The problem: For the string "Abdur", find every matching line in the records and copy it.

Dataset records:

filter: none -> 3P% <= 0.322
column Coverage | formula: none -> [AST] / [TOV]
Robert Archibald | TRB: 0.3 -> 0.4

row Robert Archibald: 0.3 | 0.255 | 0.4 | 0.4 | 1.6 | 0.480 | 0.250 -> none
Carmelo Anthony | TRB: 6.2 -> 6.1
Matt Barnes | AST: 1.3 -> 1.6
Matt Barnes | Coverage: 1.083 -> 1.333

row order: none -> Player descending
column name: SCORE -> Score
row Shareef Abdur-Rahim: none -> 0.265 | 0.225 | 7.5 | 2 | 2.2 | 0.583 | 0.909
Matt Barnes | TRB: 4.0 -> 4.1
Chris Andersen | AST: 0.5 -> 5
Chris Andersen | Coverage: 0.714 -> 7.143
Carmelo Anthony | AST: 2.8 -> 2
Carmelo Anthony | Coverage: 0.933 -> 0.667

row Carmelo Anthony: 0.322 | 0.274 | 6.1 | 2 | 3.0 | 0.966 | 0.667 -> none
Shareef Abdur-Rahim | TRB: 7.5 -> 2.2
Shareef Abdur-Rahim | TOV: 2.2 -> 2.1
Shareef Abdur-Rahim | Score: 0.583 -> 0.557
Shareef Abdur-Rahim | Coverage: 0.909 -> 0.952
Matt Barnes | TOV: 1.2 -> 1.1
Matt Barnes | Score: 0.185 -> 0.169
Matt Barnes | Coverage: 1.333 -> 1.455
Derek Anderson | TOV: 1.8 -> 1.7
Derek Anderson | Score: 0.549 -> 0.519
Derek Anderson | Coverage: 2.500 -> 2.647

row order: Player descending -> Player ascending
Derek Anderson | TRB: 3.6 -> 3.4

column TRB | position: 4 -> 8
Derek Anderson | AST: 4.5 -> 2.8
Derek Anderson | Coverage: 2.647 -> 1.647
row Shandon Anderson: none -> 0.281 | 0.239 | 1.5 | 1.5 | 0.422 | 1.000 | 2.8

Problem solution:
row Shareef Abdur-Rahim: none -> 0.265 | 0.225 | 7.5 | 2 | 2.2 | 0.583 | 0.909
Shareef Abdur-Rahim | TRB: 7.5 -> 2.2
Shareef Abdur-Rahim | TOV: 2.2 -> 2.1
Shareef Abdur-Rahim | Score: 0.583 -> 0.557
Shareef Abdur-Rahim | Coverage: 0.909 -> 0.952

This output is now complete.